Given data |
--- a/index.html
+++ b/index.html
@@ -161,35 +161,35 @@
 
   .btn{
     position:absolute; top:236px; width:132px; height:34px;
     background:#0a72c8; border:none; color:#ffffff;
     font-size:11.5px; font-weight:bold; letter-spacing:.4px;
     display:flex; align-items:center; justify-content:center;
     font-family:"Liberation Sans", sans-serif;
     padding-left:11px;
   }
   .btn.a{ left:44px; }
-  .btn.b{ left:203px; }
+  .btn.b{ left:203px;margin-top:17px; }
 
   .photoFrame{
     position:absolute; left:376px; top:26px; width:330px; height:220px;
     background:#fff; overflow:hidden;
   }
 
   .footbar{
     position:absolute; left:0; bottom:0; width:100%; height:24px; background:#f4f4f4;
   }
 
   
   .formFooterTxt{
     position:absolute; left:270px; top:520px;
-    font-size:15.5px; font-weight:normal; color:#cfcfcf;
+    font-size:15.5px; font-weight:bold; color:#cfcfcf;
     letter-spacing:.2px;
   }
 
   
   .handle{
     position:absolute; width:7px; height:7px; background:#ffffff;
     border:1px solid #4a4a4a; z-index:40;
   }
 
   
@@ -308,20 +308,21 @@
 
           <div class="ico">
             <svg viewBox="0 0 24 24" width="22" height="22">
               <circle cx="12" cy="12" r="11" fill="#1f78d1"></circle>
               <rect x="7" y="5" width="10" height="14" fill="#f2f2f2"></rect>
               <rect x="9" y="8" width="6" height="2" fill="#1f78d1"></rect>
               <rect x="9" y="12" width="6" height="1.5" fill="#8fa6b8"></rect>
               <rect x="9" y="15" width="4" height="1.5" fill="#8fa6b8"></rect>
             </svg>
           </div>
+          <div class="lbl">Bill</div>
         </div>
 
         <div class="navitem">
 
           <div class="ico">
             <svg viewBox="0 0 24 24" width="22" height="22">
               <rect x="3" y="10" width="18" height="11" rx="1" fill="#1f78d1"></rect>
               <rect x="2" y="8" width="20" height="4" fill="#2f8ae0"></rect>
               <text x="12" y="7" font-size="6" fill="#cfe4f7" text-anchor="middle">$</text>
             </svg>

---

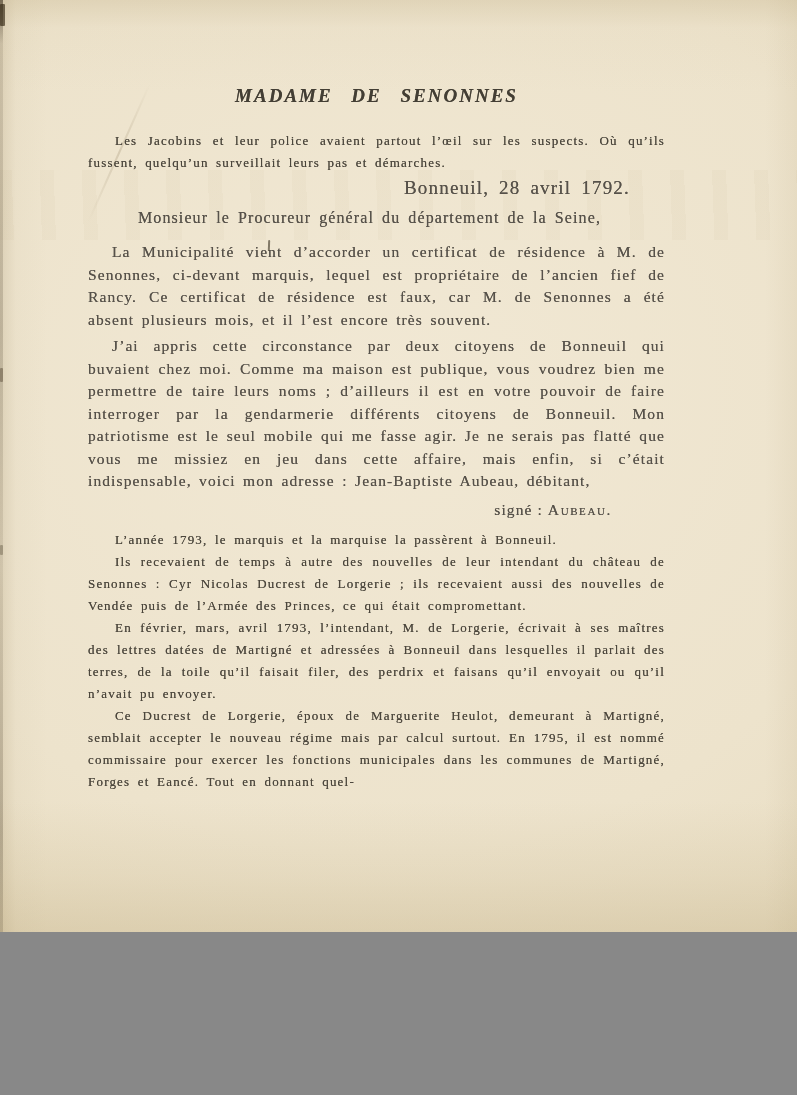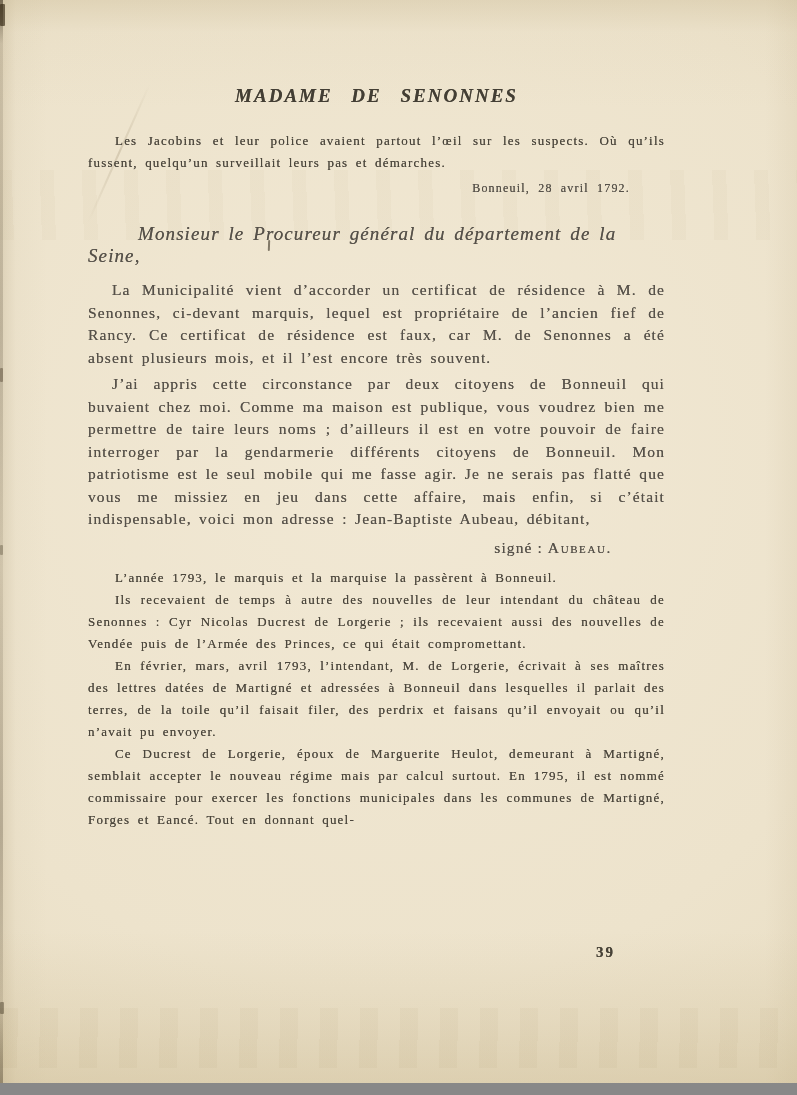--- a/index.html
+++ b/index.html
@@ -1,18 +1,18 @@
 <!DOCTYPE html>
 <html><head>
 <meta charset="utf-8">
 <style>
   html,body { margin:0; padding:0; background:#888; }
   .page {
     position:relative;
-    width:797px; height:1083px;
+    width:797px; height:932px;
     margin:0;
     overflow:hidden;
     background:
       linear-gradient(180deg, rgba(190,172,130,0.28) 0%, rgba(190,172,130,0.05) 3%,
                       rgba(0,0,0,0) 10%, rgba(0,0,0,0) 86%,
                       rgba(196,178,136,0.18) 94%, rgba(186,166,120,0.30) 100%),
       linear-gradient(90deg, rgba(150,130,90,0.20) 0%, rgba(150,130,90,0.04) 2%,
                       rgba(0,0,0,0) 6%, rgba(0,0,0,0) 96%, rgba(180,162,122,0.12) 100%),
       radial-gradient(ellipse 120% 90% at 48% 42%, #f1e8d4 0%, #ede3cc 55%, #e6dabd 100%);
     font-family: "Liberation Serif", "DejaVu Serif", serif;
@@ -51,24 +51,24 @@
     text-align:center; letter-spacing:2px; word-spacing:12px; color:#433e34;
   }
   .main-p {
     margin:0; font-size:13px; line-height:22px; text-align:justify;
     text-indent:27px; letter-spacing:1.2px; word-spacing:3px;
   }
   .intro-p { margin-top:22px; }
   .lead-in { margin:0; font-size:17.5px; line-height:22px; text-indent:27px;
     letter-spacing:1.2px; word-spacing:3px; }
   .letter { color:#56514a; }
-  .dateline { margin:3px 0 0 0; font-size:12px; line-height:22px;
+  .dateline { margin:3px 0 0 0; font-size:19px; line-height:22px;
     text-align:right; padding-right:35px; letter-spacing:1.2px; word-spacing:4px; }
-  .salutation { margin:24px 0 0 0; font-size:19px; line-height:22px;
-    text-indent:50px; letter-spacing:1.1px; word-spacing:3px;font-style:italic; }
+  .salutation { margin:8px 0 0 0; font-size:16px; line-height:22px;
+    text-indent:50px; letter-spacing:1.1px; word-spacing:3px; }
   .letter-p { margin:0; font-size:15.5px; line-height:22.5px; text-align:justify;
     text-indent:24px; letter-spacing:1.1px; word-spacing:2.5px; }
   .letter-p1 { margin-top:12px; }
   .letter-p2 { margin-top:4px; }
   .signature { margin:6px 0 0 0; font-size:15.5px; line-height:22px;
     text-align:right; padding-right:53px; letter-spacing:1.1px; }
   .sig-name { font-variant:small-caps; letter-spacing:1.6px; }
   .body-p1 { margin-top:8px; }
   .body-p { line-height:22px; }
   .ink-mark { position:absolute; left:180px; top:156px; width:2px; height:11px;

Task | The expected answer is a copy of each line in the listing above that contains "justify".

Reply to the exercise |
     display:flex; align-items:center; justify-content:center;
     margin:0; font-size:13px; line-height:22px; text-align:justify;
   .letter-p { margin:0; font-size:15.5px; line-height:22.5px; text-align:justify;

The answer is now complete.